Effect of DPSCs on RAW 264.7 stimulated by LPS. (A, B) Western blot and densitometric analyses of IL-6 expression of RWA264.7. The results indicated that LPS-challenged macrophages expressed significantly more IL-6 than macrophages without LPS. When co-cultured with DPSCs, the release of IL-6 of macrophages was significantly decreased. (C) Immunofluorescence staining of IL-6 of RWA264.7. Scale bar: 200 μm. RAW cells seemed to elongate with the presence of DPSCs. (D, E) Western blot and densitometric analyses of NF-κB and IκB-α. The results indicated that LPS-challenged macrophages expressed significantly more NF-κB than the macrophages without LPS. On the contrary, the expression of IκB-α in LPS-challenged macrophages was dramatically suppressed than that of the cells without LPS. Co-culture with DPSCs could significantly reverse the release of the proinflammatory factor and its inhibitor. (F) Immunofluorescence staining of NF-κB. #P < 0.05, ##P < 0.01 versus the RAW group; *P < 0.05, **P < 0.01 versus LPS. Results represented data recorded at least three times. Scale bar: 50 μm.

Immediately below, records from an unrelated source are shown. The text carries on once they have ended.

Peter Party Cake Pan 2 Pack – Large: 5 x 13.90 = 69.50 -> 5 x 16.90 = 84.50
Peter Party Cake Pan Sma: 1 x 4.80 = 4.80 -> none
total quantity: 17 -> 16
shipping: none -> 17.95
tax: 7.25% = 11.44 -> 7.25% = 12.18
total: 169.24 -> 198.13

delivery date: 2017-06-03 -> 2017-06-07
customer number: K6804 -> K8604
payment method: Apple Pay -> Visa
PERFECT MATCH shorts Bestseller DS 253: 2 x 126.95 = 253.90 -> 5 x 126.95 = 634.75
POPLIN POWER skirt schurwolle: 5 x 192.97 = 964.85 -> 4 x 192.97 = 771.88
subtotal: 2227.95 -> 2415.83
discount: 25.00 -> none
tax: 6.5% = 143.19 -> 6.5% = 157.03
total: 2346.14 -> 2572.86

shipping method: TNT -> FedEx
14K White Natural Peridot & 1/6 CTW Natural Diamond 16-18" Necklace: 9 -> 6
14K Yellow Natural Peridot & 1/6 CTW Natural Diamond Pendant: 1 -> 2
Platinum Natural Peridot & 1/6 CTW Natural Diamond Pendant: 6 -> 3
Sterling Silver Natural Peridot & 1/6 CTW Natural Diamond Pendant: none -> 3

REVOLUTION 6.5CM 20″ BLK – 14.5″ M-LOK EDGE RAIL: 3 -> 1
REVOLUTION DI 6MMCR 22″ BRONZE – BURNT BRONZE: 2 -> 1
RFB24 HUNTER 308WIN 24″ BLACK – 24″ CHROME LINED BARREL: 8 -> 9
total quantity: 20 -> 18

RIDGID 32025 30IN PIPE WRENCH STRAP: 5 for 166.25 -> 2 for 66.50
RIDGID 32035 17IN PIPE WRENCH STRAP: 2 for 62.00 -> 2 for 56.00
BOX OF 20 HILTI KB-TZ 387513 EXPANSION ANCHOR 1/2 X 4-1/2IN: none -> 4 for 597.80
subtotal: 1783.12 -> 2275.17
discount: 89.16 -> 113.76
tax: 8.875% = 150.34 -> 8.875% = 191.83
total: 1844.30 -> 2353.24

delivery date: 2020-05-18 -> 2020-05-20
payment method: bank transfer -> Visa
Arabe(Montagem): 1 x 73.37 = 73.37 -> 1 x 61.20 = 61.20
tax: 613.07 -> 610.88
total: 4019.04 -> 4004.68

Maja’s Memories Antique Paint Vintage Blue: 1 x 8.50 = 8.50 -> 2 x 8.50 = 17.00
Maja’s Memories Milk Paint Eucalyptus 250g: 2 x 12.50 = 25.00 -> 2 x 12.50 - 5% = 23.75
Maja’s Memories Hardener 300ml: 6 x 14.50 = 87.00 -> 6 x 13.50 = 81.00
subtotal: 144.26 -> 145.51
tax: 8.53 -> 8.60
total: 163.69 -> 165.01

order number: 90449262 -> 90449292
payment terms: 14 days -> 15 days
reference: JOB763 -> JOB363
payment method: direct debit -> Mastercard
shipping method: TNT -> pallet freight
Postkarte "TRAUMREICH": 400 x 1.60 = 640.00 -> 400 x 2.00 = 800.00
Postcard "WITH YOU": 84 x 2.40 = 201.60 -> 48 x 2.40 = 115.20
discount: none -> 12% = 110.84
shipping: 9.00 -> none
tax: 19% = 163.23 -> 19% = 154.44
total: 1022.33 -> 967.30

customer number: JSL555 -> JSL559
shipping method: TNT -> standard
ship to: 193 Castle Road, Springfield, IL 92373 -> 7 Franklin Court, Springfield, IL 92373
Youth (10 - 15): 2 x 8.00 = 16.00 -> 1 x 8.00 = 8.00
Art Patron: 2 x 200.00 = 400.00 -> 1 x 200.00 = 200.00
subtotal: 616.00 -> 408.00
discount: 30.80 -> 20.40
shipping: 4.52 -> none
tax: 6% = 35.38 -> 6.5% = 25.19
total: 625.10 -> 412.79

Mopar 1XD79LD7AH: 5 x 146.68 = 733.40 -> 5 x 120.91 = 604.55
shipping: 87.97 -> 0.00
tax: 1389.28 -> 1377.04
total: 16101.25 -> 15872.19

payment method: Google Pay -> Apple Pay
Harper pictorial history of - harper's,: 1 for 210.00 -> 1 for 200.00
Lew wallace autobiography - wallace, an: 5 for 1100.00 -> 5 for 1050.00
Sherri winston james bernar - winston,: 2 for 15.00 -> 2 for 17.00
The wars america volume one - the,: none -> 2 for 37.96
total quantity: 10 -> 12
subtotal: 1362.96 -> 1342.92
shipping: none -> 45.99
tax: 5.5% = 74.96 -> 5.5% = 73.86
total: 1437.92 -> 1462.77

RAW 264.7 cells were analyzed by the expression of proinflammatory factors such as the NF-κB signal pathway and its inhibitor IκB-α. Cells were examined to identify DPSCs’ effect on the immune modulation of macrophages. The results indicated that LPS significantly disturbed the expressions of NF-κB and IκB-α compared with LPS-free cell culture and both were significantly modulated by the co-culture with DPSCs compared with LPS cell culture (Figure 5D,E). The representative fluorescence staining of NF-κB of RAW cells coincided with western blotting results, showing distinctive fluorescent intensities among treatment groups. These data suggested that DPSCs have the capacity to attenuate the activation of macrophages induced by LPS by inhibiting inflammatory factors.

2.6. DPSCs Treatment Prevented Microglia/Macrophages Activation and Reduced Proinflammatory Cytokine Release

To find out whether DPSCs influenced the activation of microglia/macrophages and the release of proinflammatory factors, we studied the proinflammatory expression of factors such as TNF-α and IL-6 in SCI animals. Three and seven days post SCI surgery, there was an increase in the expression levels of TNF-α and IL-6 of the SCI group in comparison to those of the control group, confirmed by Western blot and protein quantification (P < 0.05, Figure 6A–D). In the short term, 3 days post SCI, the HeP-bFGF hydrogel group showed the most significant decrease in the expression of IL-6 and TNF-α (Figure 6A,B). Neither HeP-DPSCs nor HeP-bFGF-DPSCs groups were able to influence the damaged tissue. However, 7 days post-SCI, Hep-DPSCs and HeP-bFGF-DPSCs groups presented an obvious decrease in the expression of IL-6 and TNF-α (P < 0.05).

Figure 6.

Figure 6

(A) WB of the protein expression of TNF-α and IL-6 on 3rd day of treatment after spinal cord injury. (B) Quantification of the WB of TNF-α and IL-6 on 3rd day. These showed that HeP-bFGF treatment was the most effective intervention in short term post-SCI damage, where the expression of the proinflammatory factors, TNF-α and IL-6, was significantly decreased compared to the HeP-DPSCs and HeP-bFGF-DPSCs interventions. (C) WB of the protein expression of TNF-α and IL-6 on the 7th day of treatment after spinal cord injury. (D) Quantification of the WB intensity of TNF-α and IL-6 on the 7th day. These showed, contrary to the results on day 3, that the HeP-DPSCs and HeP-bFGF-DPSCs groups were the most effective interventions decreasing the expressions of the TNF-α and IL-6. (E) Quantitative analysis of TNF-α and IL-6-positive cells of the immunohistochemistry results on day 28 post-SCI damage. (F) Cross-sectioning results of the protein expression of TNF-α and IL-6 via the immunohistochemical staining on the 28th day of SCI. The quantification results were obtained by ImageJ. #P <0.05, ##P <0.01 versus the control group *P <0.05, **P <0.01 versus the SCI group. Scale bar: 50 μm.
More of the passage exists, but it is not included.